While this is a possibility, I VERY highly doubt it, especially given the statistics of the lives of LGBT youth. 40%. Clear across Canada and the USA, that's the % of homeless youth that are LGBT because they've been kicked out of their family homes for being such. Many others are neglected or abused in their family homes. It's highly probable that this story is completely true & should not be discounted as being an "autistic misconception." And further, the T in LGBT tend to get mistreated The Worst, and are WAY more often murdered than any of the rest of the alphabet kids.

What I wonder is what Marcus' functioning level is? Would he be able to hold down a job and provide for himself w/o the financial support of his parents? If the answer is yes, then, where there's a will there's a way.. even if that road is to pack a bag & leave in the middle of the night in order to go work some seasonal farm labour job where a stable roof over one's head & meals to eat are provided in return for harvesting crops or w/e.
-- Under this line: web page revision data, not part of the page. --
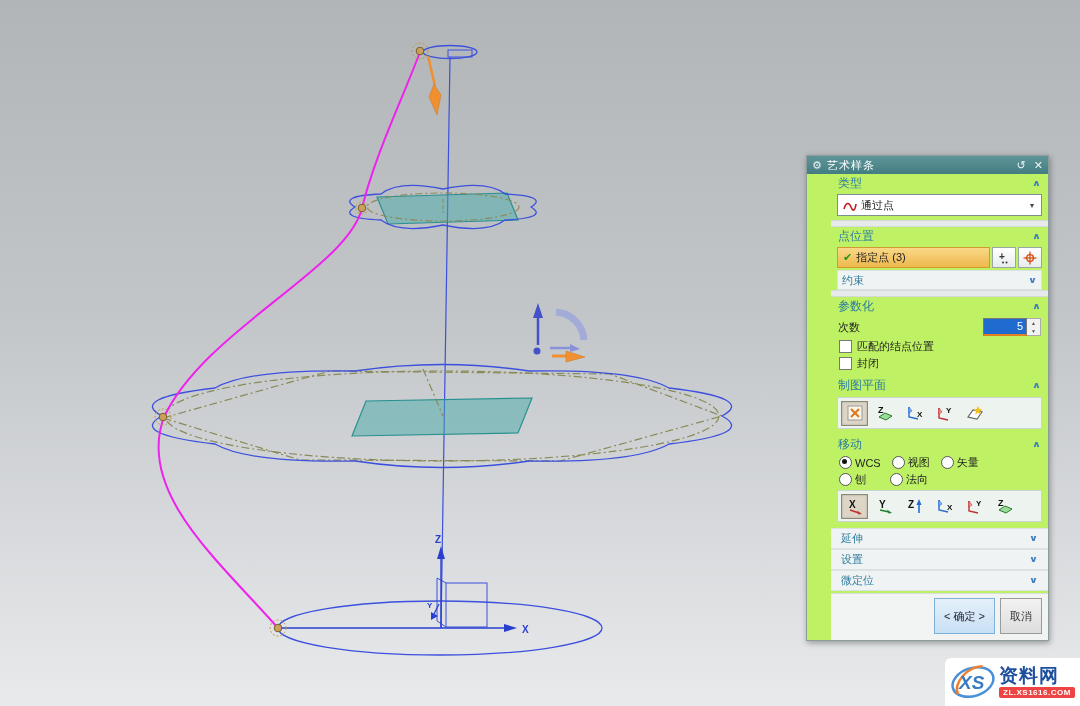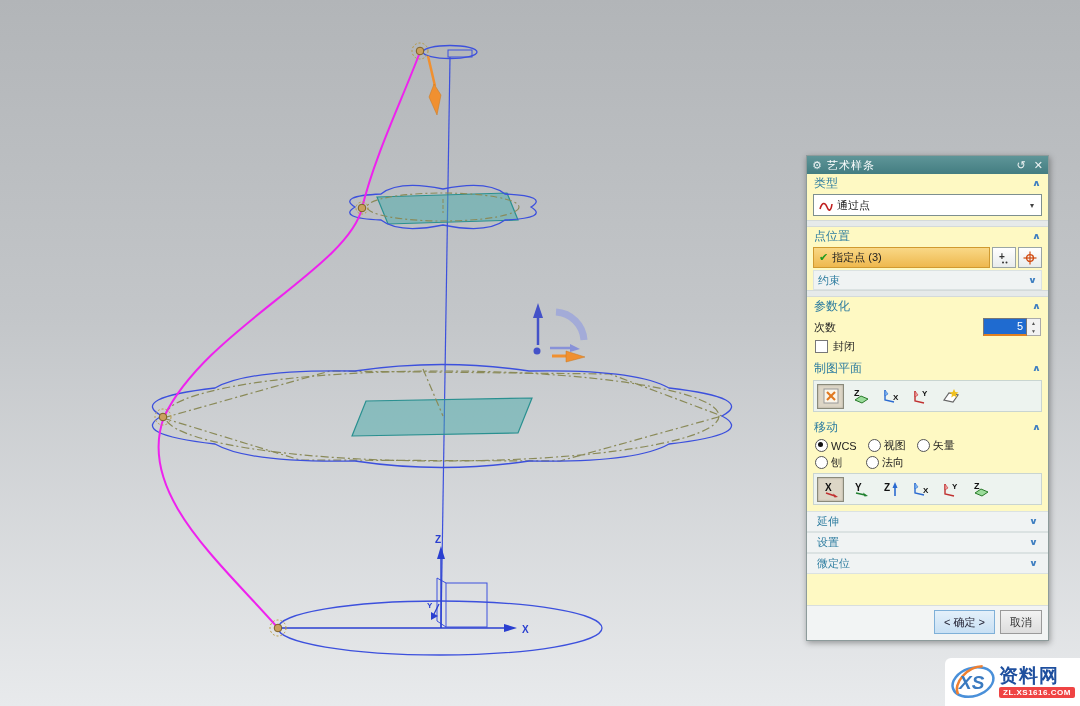--- a/index.html
+++ b/index.html
@@ -9,21 +9,21 @@
   svg text{user-select:none;}
   
   .dialog{position:absolute;left:806px;top:155px;width:243px;height:486px;
     background:#fdfdfd;border:1px solid #8d9b9b;box-shadow:1px 2px 6px rgba(0,0,0,.35);
     font-size:11px;color:#222;display:flex;flex-direction:column;box-sizing:border-box;}
   .titlebar{height:18px;background:linear-gradient(#5e9598,#437d81);display:flex;align-items:center;
     padding:0 5px;color:#fff;flex:0 0 auto;}
   .t-ico{font-size:11px;line-height:18px;cursor:pointer;color:#eef4f4;}
   .t-title{flex:1;margin-left:5px;font-size:11px;letter-spacing:1px;}
   .titlebar .t-ico+.t-ico{margin-left:8px;}
-  .body{flex:1;display:flex;flex-direction:column;background:#fef9c3;overflow:hidden;}
+  .body{flex:1;display:flex;flex-direction:column;background:#bef264;overflow:hidden;padding-left:24px;}
   .sec-h{display:flex;align-items:center;justify-content:space-between;height:19px;
     padding:0 7px;color:#2e7da0;font-size:12px;flex:0 0 auto;}
   .chev{color:#3f7fc1;font-weight:bold;font-size:11px;transform:scaleY(.8);}
   .gap{height:5px;background:#e6eaea;border-top:1px solid #d4dada;border-bottom:1px solid #d4dada;flex:0 0 auto;}
   .pad{height:4px;flex:0 0 auto;}
   .drop-row{padding:1px 6px 4px 6px;flex:0 0 auto;}
   .dropdown{height:20px;background:#fff;border:1px solid #7d8f8f;display:flex;align-items:center;padding:0 2px 0 4px;}
   .dropdown .val{flex:1;margin-left:4px;}
   .drop-arrow{width:14px;text-align:center;color:#444;font-size:8px;}
   .hl-row{display:flex;align-items:stretch;margin:1px 6px 2px 6px;height:21px;flex:0 0 auto;}
@@ -47,21 +47,21 @@
   .radio-row{display:flex;align-items:center;height:17px;padding:0 8px;gap:2px;flex:0 0 auto;}
   .radio{display:flex;align-items:center;gap:3px;margin-right:9px;cursor:pointer;}
   .rc{width:11px;height:11px;border:1px solid #555;border-radius:50%;background:#fff;position:relative;}
   .radio.sel .rc:after{content:"";position:absolute;left:2px;top:2px;width:5px;height:5px;border-radius:50%;background:#111;}
   .icon-row{margin:2px 6px;background:#edf3ef;border:1px solid #c9d5d1;display:flex;align-items:center;
     padding:2px 3px;gap:3px;height:26px;flex:0 0 auto;}
   .ibtn{width:25px;height:23px;display:flex;align-items:center;justify-content:center;cursor:pointer;border:1px solid transparent;}
   .ibtn.sel{background:#ddd6c6;border:1px solid #8a8a7a;box-shadow:inset 0 0 2px rgba(0,0,0,.3);}
   .btn-row{margin-top:auto;border-top:1px solid #d8dede;background:#f2f4f4;display:flex;justify-content:flex-end;
     gap:5px;padding:4px 6px 6px 6px;flex:0 0 auto;}
-  .btn{font-size:11px;height:24px;padding:0 9px;cursor:pointer;
+  .btn{font-size:11px;height:36px;padding:0 9px;cursor:pointer;
     font-family:"Liberation Sans","DejaVu Sans",sans-serif;}
   .btn.ok{background:linear-gradient(#e4f0fa,#c8e0f4);border:1px solid #7fb0d8;color:#223;}
   .btn.cancel{background:linear-gradient(#f2f2f2,#dddddd);border:1px solid #9a9a9a;color:#333;}
   
   .watermark{position:absolute;left:945px;top:658px;width:135px;height:48px;background:#fff;
     border-radius:6px 0 0 0;display:flex;align-items:center;padding-left:4px;box-sizing:border-box;}
   .wm-right{display:flex;flex-direction:column;margin-left:2px;}
   .wm-name{font-size:19px;font-weight:bold;color:#1e4f9e;letter-spacing:1px;line-height:20px;}
   .wm-url{margin-top:1px;background:#ef4444;color:#fff;font-size:8px;font-weight:bold;
     letter-spacing:.5px;padding:1px 4px;border-radius:2px;text-align:center;}
@@ -215,20 +215,24 @@
         <div class="spin">
           <div class="spin-val">5</div>
           <div class="spin-btns">
             <span>▲</span>
             <span>▼</span>
           </div>
         </div>
       </div>
       <div class="chk-row">
         <span class="cb"></span>
+        <span>匹配的结点位置</span>
+      </div>
+      <div class="chk-row">
+        <span class="cb"></span>
         <span>封闭</span>
       </div>
       <div class="pad"></div>
 
       <div class="sec-h">
         <span>制图平面</span>
         <span class="chev">∧</span>
       </div>
       <div class="icon-row">
         <div class="ibtn sel">

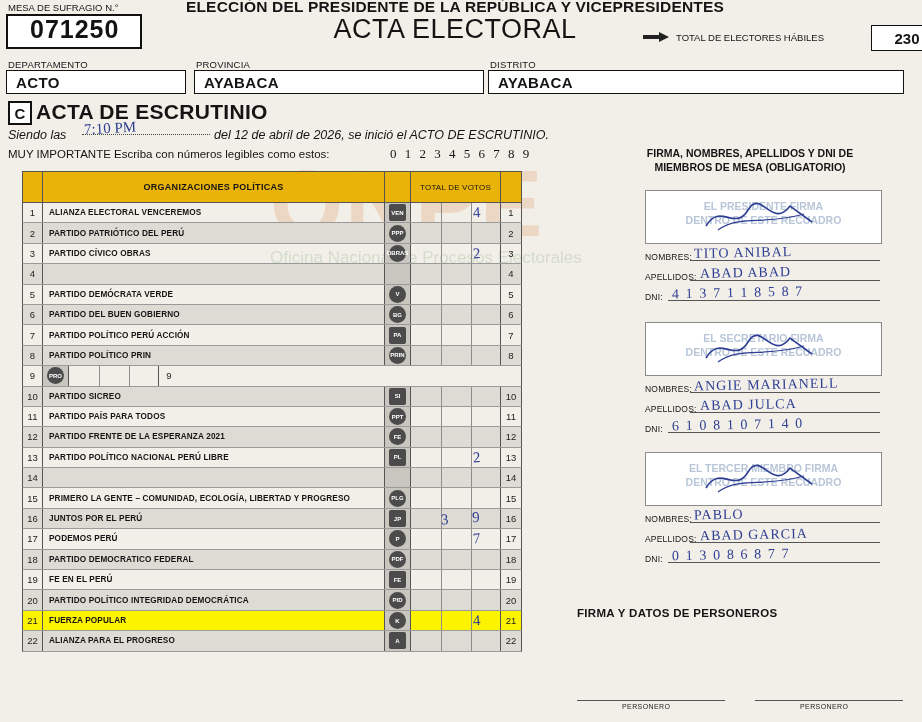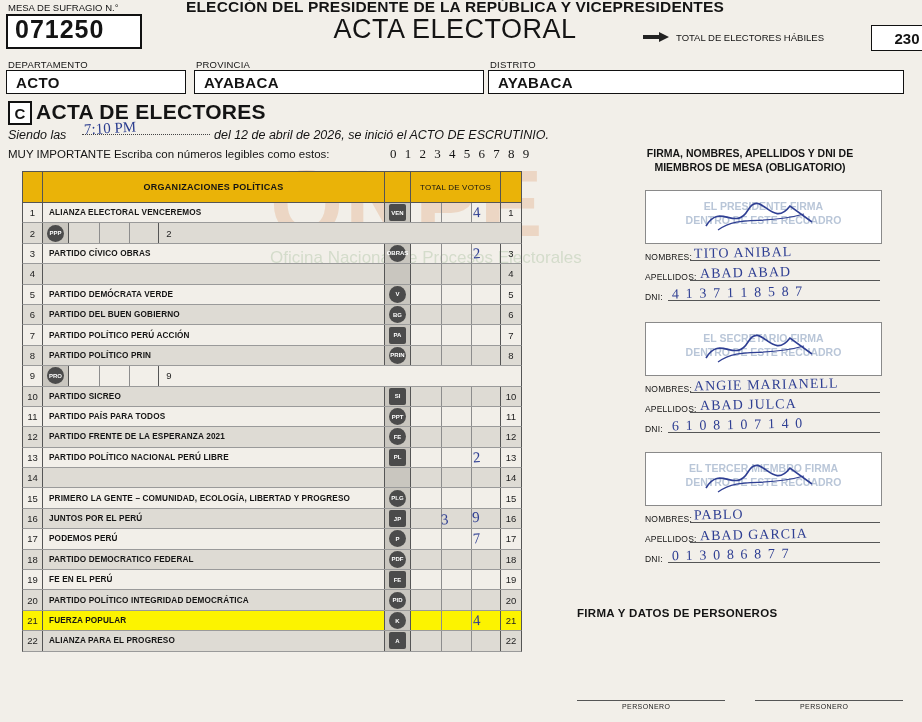--- a/index.html
+++ b/index.html
@@ -30,21 +30,21 @@
     position:absolute;left:155px;top:14px;width:600px;text-align:center;
     font-size:27px;font-weight:normal;letter-spacing:.5px;
   }
   .mesa-lbl{position:absolute;left:8px;top:2px;font-size:9.5px;}
   .mesa-box{
     position:absolute;left:6px;top:14px;width:132px;height:31px;
     border:2px solid #111;background:#fff;
   }
   .mesa-num{
     position:absolute;left:6px;top:14px;width:132px;height:31px;
-    display:flex;align-items:center;padding-left:9px;
+    display:flex;align-items:center;padding-left:24px;
     font-size:25px;font-weight:bold;letter-spacing:1px;box-sizing:border-box;
   }
   .arrow{
     position:absolute;left:643px;top:32px;width:26px;height:10px;
   }
   .tot-elect{position:absolute;left:676px;top:32px;font-size:9.5px;}
   .tot-box{
     position:absolute;left:833px;top:25px;width:70px;height:24px;
     border:1.5px solid #111;background:#fff;display:flex;align-items:center;justify-content:center;
     font-size:15px;font-weight:bold;margin-left:38px;
@@ -180,21 +180,21 @@
   <div class="fl" style="left:8px;top:59px;">DEPARTAMENTO</div>
   <div class="fbox" style="left:6px;top:70px;width:180px;">ACTO</div>
 
   <div class="fl" style="left:196px;top:59px;">PROVINCIA</div>
   <div class="fbox" style="left:194px;top:70px;width:290px;">AYABACA</div>
 
   <div class="fl" style="left:490px;top:59px;">DISTRITO</div>
   <div class="fbox" style="left:488px;top:70px;width:416px;">AYABACA</div>
 
   <div class="cbox">C</div>
-  <div class="ctitle">ACTA DE ELECTORES</div>
+  <div class="ctitle">ACTA DE ESCRUTINIO</div>
 
   <div class="siendo">Siendo las</div>
   <div class="hand-hour">7:10 PM</div>
   <div class="dots"></div>
   <div class="siendo2">del 12 de abril de 2026, se inició el ACTO DE ESCRUTINIO.</div>
 
   <div class="muyimp">
     <b>MUY IMPORTANTE</b>
     <span>Escriba con números legibles como estos:</span>
   </div>
@@ -217,20 +217,21 @@
           </div>
           <div class="c-tot">
             <span class="divider"></span>
             <span class="divider2"></span>
             <span class="votes">4</span>
           </div>
           <div class="c-num2">1</div>
         </div>
         <div class="row alt">
           <div class="c-num">2</div>
+          <div class="c-org">PARTIDO PATRIÓTICO DEL PERÚ</div>
           <div class="c-sym">
             <span class="sym ">PPP</span>
           </div>
           <div class="c-tot">
             <span class="divider"></span>
             <span class="divider2"></span>
             <span class="votes"></span>
           </div>
           <div class="c-num2">2</div>
         </div>

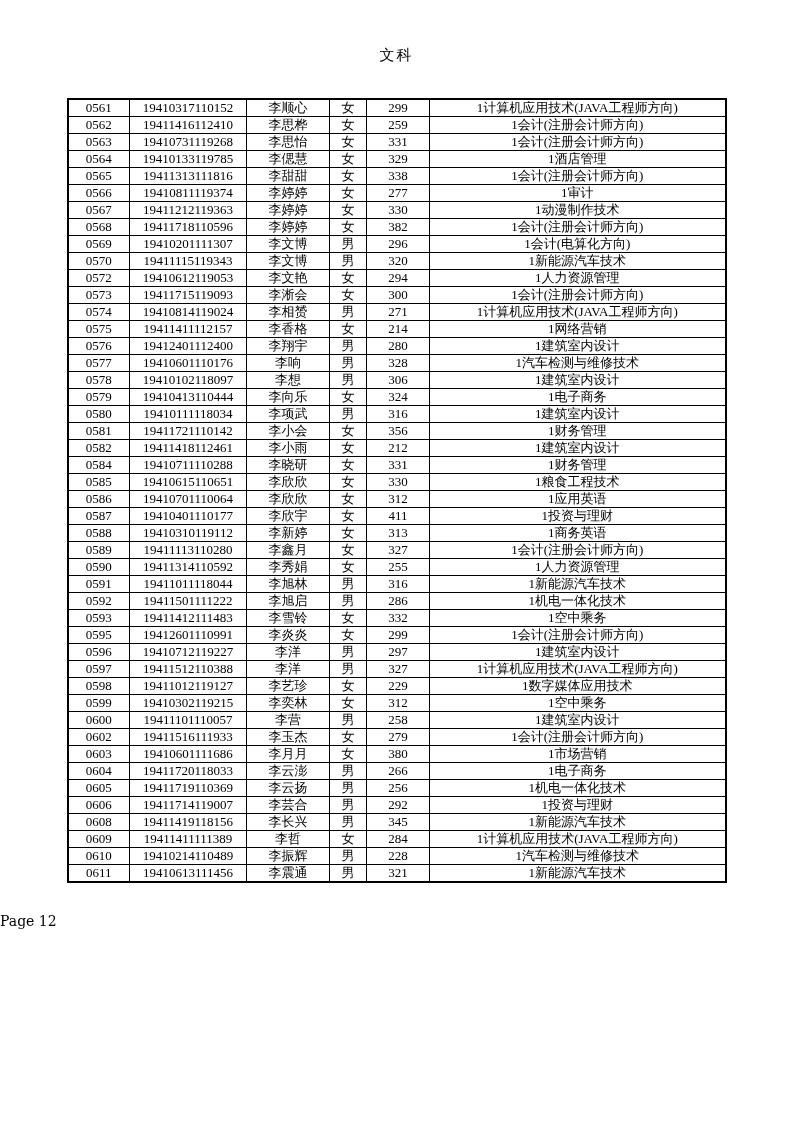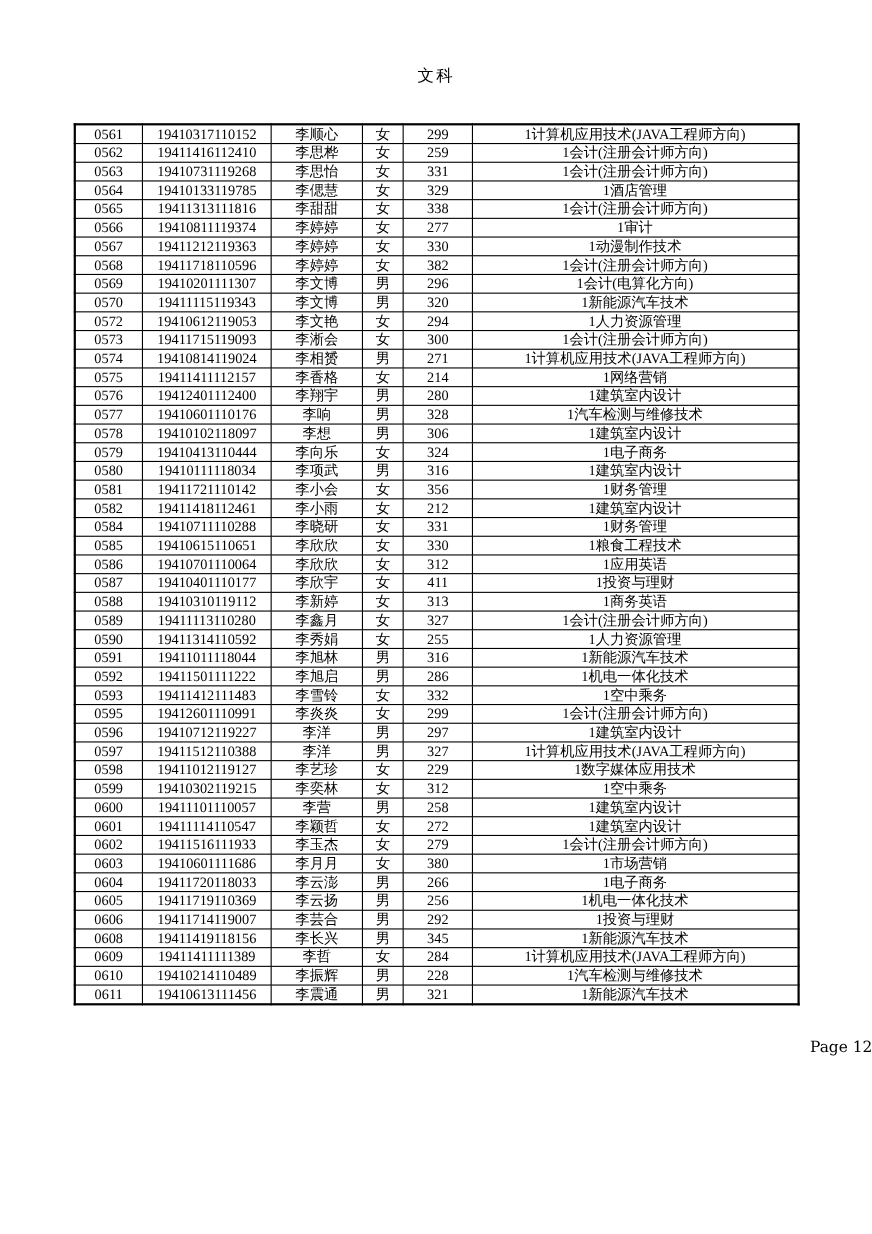--- a/index.html
+++ b/index.html
@@ -11,21 +11,21 @@
     width: 793px;
     height: 1122px;
     font-family: "DejaVu Serif", "Liberation Serif", serif;
     color: #000000;
     position: relative;
   }
   .doc-title {
     text-align: center;
     font-size: 15px;
     letter-spacing: 2px;
-    padding-top: 60px;
+    padding-top: 46px;
     margin: 0;
     font-weight: normal;
   }
   table.results {
     border-collapse: collapse;
     margin: 33px auto 0 auto;
     width: 658px;
     table-layout: fixed;
     border: 2px solid #000;
     font-family: Liberation Serif, serif;
@@ -40,21 +40,21 @@
     overflow: hidden;
     line-height: 16px;
   }
   col.c-serial { width: 62px; }
   col.c-id     { width: 117px; }
   col.c-name   { width: 83px; }
   col.c-gender { width: 37px; }
   col.c-score  { width: 63px; }
   col.c-major  { width: 296px; }
   .page-footer {
-    text-align: right;
+    text-align: left;
     font-size: 14px;
     margin-top: 30px;
   }
 </style>
 </head>
 <body>
 
 <h1 class="doc-title">文科</h1>
 
 <table class="results">
@@ -357,28 +357,20 @@
       </tr>
       <tr>
         <td>0600</td>
         <td>19411101110057</td>
         <td>李营</td>
         <td>男</td>
         <td>258</td>
         <td>1建筑室内设计</td>
       </tr>
       <tr>
-        <td>0601</td>
-        <td>19411114110547</td>
-        <td>李颖哲</td>
-        <td>女</td>
-        <td>272</td>
-        <td>1建筑室内设计</td>
-      </tr>
-      <tr>
         <td>0602</td>
         <td>19411516111933</td>
         <td>李玉杰</td>
         <td>女</td>
         <td>279</td>
         <td>1会计(注册会计师方向)</td>
       </tr>
       <tr>
         <td>0603</td>
         <td>19410601111686</td>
There must be an ASD resource in his state that might be able to advise, or even better, an LGBT resource centre - even if either is simply used to network with others until he's able to arrange for for shelter & employment. Or shelter & welfare. Or some shelter & day labour via a temp agency etc. Or some other job Marcus is better suited for - whether filing papers, data entry, cooking or cleaning etc absolutely anything would be a blessing & an opportunity for a better life.

There must also be job advertised local to him. And if you look carefully enough, there are jobs advertised that INCLUDE a place to live. I've seen even fast food jobs in some small towns include a bedroom to live in above the restaurant, or a room in the restaurant owner's home. Or a live in job like a nanny/caretaker/errand boy/gardener, or others like the manager/caretaker of a self storage place that included a small apartment to live in as part of the compensation package.

Alternatively, if Marcus has internet access, he may be able to work some sort of online job to make & save money that would eventually enable him to leave home. People sell things on eBay for drop shipping companies all the time without ever having to invest a dime in inventory. Granted, this requires bank/credit card accounts etc - but - there are options. Hell, there's even the option of internet panhandling via a godfundme campaign or something - but in order for that sort of charity to be successful he'd have to have a lot of friends or a very compelling front page news story about him to get others to donate out of emotional appeal.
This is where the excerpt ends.